- What is needed
Exact reproduction of every entry is required.

- Provided records

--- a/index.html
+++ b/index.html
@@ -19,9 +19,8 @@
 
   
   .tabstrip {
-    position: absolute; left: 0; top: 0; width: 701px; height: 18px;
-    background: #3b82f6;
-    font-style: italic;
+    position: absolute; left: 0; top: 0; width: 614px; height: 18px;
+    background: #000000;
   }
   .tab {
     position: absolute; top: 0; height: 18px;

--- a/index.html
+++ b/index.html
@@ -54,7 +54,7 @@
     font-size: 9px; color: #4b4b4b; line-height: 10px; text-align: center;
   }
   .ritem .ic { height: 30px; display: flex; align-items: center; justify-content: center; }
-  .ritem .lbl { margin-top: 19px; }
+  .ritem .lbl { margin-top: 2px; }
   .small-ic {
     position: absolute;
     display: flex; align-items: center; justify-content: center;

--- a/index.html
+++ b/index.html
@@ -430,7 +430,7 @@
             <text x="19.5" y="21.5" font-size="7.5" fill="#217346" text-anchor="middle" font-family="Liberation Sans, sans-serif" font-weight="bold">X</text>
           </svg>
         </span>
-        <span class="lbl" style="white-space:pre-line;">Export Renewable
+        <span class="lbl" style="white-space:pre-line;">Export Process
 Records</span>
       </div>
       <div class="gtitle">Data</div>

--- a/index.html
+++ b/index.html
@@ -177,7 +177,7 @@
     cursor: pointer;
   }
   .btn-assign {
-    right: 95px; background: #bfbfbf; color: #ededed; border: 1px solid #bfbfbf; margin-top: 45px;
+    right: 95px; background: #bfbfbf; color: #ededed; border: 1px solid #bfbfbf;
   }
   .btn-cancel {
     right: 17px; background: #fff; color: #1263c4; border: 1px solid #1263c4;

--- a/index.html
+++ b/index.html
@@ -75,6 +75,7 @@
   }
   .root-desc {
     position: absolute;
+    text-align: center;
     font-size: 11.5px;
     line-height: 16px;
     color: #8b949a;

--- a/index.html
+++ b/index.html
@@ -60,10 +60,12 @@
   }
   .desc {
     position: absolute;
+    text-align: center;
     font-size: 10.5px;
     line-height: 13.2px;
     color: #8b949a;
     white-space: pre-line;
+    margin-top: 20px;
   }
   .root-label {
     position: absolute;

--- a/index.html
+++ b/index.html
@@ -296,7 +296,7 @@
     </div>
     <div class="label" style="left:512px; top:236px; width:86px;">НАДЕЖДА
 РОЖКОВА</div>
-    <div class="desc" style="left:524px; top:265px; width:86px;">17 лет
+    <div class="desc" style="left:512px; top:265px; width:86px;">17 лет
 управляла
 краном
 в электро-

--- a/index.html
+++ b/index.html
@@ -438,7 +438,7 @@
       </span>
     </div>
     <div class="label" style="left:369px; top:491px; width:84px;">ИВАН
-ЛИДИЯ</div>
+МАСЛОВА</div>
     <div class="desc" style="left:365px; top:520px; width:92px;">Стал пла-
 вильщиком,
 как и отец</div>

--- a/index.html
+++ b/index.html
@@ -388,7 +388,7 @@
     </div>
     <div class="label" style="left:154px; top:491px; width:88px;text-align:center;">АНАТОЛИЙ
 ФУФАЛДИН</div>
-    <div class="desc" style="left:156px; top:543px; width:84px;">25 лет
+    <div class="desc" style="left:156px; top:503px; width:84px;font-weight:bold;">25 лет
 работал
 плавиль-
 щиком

- Solution for this task
--- a/index.html
+++ b/index.html
@@ -19,9 +19,8 @@
 
   
   .tabstrip {
-    position: absolute; left: 0; top: 0; width: 701px; height: 18px;
-    background: #3b82f6;
-    font-style: italic;
+    position: absolute; left: 0; top: 0; width: 614px; height: 18px;
+    background: #000000;
   }
   .tab {
     position: absolute; top: 0; height: 18px;

--- a/index.html
+++ b/index.html
@@ -54,7 +54,7 @@
     font-size: 9px; color: #4b4b4b; line-height: 10px; text-align: center;
   }
   .ritem .ic { height: 30px; display: flex; align-items: center; justify-content: center; }
-  .ritem .lbl { margin-top: 19px; }
+  .ritem .lbl { margin-top: 2px; }
   .small-ic {
     position: absolute;
     display: flex; align-items: center; justify-content: center;

--- a/index.html
+++ b/index.html
@@ -430,7 +430,7 @@
             <text x="19.5" y="21.5" font-size="7.5" fill="#217346" text-anchor="middle" font-family="Liberation Sans, sans-serif" font-weight="bold">X</text>
           </svg>
         </span>
-        <span class="lbl" style="white-space:pre-line;">Export Renewable
+        <span class="lbl" style="white-space:pre-line;">Export Process
 Records</span>
       </div>
       <div class="gtitle">Data</div>

--- a/index.html
+++ b/index.html
@@ -177,7 +177,7 @@
     cursor: pointer;
   }
   .btn-assign {
-    right: 95px; background: #bfbfbf; color: #ededed; border: 1px solid #bfbfbf; margin-top: 45px;
+    right: 95px; background: #bfbfbf; color: #ededed; border: 1px solid #bfbfbf;
   }
   .btn-cancel {
     right: 17px; background: #fff; color: #1263c4; border: 1px solid #1263c4;

--- a/index.html
+++ b/index.html
@@ -75,6 +75,7 @@
   }
   .root-desc {
     position: absolute;
+    text-align: center;
     font-size: 11.5px;
     line-height: 16px;
     color: #8b949a;

--- a/index.html
+++ b/index.html
@@ -60,10 +60,12 @@
   }
   .desc {
     position: absolute;
+    text-align: center;
     font-size: 10.5px;
     line-height: 13.2px;
     color: #8b949a;
     white-space: pre-line;
+    margin-top: 20px;
   }
   .root-label {
     position: absolute;

--- a/index.html
+++ b/index.html
@@ -296,7 +296,7 @@
     </div>
     <div class="label" style="left:512px; top:236px; width:86px;">НАДЕЖДА
 РОЖКОВА</div>
-    <div class="desc" style="left:524px; top:265px; width:86px;">17 лет
+    <div class="desc" style="left:512px; top:265px; width:86px;">17 лет
 управляла
 краном
 в электро-

--- a/index.html
+++ b/index.html
@@ -438,7 +438,7 @@
       </span>
     </div>
     <div class="label" style="left:369px; top:491px; width:84px;">ИВАН
-ЛИДИЯ</div>
+МАСЛОВА</div>
     <div class="desc" style="left:365px; top:520px; width:92px;">Стал пла-
 вильщиком,
 как и отец</div>

--- a/index.html
+++ b/index.html
@@ -388,7 +388,7 @@
     </div>
     <div class="label" style="left:154px; top:491px; width:88px;text-align:center;">АНАТОЛИЙ
 ФУФАЛДИН</div>
-    <div class="desc" style="left:156px; top:543px; width:84px;">25 лет
+    <div class="desc" style="left:156px; top:503px; width:84px;font-weight:bold;">25 лет
 работал
 плавиль-
 щиком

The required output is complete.